The Sunday night news put it all in perspective. That day, before the rally officially began, the police tallied 45 DUIs, up from last year’s same-day total of 33. There was one fatality. A 60-year Harley rider drifted off the right side of the road. “He wasn’t wearing a helmet,” the newsreader said. A police officer was in the next segment, preaching safety. Riders, don’t speed and maintain a safe following distance. Drivers. keep an eye out for bikes, and check your blind spots before changing lanes.
One question I could not resolve on today’s ride is why several hundred thousand bikers participate in the rally.
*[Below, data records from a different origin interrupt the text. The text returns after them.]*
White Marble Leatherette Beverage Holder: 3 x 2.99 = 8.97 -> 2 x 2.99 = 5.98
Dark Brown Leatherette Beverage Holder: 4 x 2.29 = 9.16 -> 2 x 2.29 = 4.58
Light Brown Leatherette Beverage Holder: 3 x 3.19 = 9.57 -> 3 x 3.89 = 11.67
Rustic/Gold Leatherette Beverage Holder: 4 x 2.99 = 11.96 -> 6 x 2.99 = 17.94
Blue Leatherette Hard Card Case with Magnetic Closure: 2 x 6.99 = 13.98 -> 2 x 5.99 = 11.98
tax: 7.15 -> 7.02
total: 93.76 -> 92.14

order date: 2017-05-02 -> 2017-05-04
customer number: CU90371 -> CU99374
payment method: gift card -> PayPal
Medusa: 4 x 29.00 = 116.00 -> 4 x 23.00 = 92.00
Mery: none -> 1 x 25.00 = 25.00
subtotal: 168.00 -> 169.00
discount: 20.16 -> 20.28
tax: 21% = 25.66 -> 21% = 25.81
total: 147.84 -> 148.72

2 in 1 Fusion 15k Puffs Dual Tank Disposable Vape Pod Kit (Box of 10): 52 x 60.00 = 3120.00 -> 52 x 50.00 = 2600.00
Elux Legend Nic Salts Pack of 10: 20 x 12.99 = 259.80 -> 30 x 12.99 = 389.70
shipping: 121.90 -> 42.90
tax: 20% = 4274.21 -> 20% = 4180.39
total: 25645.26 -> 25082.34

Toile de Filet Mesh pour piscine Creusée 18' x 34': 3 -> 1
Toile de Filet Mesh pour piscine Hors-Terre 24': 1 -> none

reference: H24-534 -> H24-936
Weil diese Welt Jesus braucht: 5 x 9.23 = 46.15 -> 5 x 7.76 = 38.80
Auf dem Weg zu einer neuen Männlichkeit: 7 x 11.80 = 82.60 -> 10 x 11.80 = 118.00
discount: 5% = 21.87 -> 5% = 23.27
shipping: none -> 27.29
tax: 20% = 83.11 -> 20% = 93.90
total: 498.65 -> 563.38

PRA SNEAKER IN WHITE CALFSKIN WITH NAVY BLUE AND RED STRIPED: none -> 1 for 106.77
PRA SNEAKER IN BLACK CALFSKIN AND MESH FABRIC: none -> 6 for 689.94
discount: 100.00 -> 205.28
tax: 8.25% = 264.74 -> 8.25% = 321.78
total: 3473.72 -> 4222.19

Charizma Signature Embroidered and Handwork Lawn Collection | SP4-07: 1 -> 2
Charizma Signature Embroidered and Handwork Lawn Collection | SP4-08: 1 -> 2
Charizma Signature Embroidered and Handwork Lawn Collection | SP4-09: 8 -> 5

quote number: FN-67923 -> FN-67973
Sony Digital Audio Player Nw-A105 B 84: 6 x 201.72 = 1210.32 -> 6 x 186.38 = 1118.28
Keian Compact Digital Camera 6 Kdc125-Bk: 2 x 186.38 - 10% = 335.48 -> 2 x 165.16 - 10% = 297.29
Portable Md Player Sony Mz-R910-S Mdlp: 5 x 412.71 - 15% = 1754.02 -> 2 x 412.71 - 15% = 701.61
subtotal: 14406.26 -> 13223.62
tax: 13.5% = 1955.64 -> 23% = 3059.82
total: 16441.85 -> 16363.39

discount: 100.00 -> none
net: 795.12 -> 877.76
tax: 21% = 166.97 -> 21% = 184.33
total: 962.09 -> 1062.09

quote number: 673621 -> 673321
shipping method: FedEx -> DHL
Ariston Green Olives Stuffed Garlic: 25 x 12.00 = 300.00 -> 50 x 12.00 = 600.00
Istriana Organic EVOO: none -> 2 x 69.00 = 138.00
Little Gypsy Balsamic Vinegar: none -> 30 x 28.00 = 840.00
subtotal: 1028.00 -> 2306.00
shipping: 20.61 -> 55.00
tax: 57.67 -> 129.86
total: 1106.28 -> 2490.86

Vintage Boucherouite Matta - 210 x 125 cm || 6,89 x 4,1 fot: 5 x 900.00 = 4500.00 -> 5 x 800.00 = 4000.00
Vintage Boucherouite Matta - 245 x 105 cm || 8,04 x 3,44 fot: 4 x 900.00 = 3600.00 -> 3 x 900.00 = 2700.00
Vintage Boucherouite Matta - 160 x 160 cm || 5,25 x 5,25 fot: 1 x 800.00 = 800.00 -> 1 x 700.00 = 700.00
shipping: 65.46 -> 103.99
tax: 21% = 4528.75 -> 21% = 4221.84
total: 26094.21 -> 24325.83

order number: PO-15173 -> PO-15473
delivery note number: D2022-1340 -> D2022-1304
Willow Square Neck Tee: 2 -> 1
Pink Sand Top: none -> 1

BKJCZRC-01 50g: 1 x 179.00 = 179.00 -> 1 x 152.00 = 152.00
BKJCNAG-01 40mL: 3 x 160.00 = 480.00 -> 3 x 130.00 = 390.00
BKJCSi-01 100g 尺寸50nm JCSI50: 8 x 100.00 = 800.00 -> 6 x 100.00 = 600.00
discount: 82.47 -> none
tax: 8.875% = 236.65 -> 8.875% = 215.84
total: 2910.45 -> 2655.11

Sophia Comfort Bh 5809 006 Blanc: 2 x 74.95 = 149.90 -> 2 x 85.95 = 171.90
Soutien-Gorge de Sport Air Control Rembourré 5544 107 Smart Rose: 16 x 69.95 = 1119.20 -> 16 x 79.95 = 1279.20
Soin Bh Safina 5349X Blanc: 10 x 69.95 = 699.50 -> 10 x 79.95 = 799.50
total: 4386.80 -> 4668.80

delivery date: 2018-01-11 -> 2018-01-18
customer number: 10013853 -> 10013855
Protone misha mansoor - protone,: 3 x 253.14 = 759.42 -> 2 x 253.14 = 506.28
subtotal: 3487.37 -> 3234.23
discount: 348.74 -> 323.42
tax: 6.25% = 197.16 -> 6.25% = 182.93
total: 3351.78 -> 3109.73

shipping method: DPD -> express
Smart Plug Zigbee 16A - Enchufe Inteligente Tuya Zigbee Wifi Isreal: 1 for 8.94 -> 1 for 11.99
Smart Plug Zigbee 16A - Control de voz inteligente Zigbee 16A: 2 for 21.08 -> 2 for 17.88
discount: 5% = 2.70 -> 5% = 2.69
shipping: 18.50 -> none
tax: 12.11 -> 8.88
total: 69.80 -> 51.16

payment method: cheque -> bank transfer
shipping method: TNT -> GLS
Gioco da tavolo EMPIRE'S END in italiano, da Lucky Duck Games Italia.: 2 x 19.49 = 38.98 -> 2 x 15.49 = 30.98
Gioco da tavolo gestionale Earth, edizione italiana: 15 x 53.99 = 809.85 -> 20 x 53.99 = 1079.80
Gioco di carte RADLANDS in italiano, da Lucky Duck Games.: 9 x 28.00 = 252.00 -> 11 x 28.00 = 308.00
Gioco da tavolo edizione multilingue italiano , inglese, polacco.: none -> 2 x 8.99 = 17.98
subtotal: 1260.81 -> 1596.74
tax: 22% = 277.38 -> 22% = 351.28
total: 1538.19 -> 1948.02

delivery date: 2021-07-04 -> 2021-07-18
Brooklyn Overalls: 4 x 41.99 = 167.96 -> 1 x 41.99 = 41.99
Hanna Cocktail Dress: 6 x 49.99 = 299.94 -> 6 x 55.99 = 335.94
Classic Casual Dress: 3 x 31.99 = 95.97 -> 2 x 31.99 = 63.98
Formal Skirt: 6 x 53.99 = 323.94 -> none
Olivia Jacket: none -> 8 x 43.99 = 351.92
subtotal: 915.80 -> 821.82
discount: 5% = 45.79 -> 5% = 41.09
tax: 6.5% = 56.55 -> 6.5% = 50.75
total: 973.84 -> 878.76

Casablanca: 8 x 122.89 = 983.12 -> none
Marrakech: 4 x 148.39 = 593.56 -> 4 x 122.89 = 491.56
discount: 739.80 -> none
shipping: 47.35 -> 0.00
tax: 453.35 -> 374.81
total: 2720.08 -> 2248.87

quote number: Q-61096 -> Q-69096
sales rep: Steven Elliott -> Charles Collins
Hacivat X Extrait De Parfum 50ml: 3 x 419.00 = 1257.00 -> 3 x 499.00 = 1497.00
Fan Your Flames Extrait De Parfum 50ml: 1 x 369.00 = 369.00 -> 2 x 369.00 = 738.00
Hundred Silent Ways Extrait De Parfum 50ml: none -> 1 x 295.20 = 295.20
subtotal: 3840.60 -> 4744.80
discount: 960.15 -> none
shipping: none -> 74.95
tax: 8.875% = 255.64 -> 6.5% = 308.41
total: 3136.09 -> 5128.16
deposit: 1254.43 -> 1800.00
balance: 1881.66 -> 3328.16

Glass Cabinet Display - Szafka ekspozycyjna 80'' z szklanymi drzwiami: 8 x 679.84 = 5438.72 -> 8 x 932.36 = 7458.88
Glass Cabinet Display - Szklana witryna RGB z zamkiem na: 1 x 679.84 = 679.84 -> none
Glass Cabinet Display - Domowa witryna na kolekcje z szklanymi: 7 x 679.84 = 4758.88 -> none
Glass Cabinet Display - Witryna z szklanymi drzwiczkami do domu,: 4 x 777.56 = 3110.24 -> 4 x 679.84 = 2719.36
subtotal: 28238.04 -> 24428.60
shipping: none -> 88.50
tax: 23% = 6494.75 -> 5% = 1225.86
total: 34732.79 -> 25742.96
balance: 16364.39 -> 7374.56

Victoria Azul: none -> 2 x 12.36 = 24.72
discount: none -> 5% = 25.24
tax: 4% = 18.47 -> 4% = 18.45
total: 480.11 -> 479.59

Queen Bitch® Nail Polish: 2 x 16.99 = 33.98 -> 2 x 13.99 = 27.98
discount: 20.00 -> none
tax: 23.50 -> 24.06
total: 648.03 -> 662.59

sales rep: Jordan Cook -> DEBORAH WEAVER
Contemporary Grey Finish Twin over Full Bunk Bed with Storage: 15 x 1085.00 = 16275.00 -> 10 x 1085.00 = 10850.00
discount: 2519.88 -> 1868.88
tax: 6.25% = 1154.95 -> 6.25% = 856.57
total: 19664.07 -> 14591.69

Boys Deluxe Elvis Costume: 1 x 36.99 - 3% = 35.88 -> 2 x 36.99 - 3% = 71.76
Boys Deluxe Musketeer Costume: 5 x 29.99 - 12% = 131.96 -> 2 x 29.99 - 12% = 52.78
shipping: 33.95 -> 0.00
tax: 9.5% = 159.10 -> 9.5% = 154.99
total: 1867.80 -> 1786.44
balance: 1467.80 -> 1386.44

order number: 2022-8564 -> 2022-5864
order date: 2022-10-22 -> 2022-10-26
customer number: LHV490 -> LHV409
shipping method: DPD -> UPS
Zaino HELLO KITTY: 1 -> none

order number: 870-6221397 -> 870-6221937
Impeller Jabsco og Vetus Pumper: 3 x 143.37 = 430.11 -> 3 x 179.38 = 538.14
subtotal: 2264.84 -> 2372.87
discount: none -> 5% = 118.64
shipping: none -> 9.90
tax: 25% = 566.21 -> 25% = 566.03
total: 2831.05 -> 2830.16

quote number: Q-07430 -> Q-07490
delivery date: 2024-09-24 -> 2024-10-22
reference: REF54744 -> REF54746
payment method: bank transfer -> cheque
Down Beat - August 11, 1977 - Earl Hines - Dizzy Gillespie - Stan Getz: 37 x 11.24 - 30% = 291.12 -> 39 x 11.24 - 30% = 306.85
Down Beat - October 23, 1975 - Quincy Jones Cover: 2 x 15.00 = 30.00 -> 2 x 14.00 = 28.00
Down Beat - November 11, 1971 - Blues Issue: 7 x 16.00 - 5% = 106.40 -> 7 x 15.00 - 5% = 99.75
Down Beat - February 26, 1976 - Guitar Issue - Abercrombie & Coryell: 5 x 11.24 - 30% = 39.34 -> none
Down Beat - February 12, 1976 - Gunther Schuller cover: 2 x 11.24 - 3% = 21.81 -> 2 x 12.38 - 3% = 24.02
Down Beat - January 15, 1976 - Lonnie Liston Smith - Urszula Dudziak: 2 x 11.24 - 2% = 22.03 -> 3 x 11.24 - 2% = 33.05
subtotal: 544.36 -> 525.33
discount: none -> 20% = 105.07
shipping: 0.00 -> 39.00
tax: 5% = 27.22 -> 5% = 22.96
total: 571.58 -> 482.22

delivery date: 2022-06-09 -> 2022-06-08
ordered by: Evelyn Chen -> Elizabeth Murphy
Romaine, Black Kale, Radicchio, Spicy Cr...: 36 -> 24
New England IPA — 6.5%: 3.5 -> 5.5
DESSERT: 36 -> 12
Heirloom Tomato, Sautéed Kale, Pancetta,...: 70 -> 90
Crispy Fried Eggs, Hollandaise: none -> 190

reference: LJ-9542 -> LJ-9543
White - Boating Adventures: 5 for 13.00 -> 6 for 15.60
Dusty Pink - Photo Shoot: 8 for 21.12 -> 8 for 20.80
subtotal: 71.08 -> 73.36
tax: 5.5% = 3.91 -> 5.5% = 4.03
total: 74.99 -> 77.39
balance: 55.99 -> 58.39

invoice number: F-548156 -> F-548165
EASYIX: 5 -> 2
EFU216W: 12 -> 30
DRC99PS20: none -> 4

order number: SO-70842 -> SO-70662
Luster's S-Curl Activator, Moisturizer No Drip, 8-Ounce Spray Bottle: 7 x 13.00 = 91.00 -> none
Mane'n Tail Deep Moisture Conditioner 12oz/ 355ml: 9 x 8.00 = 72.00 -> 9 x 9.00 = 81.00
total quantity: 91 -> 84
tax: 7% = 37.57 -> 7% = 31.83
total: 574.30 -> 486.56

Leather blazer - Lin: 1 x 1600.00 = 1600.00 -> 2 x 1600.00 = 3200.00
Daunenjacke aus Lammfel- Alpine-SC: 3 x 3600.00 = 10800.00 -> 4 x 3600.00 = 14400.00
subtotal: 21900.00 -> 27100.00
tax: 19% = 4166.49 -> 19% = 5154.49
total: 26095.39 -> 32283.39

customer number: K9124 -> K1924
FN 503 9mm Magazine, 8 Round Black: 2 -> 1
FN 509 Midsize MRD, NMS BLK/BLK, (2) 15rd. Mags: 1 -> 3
Influenced by yesterday’s anxious over stimulation, most of my guesses were rooted in the mentality of a herd trying to compensate for physical and emotional shortcomings. After the calming influence of Jack and Rocky and a good night’s sleep, today I believe their participation is driven my our need to belong to a tribe of individuals that flavors their bland Monday through Friday lives with a healthy dose of two-wheel, unmuffled Tabasco.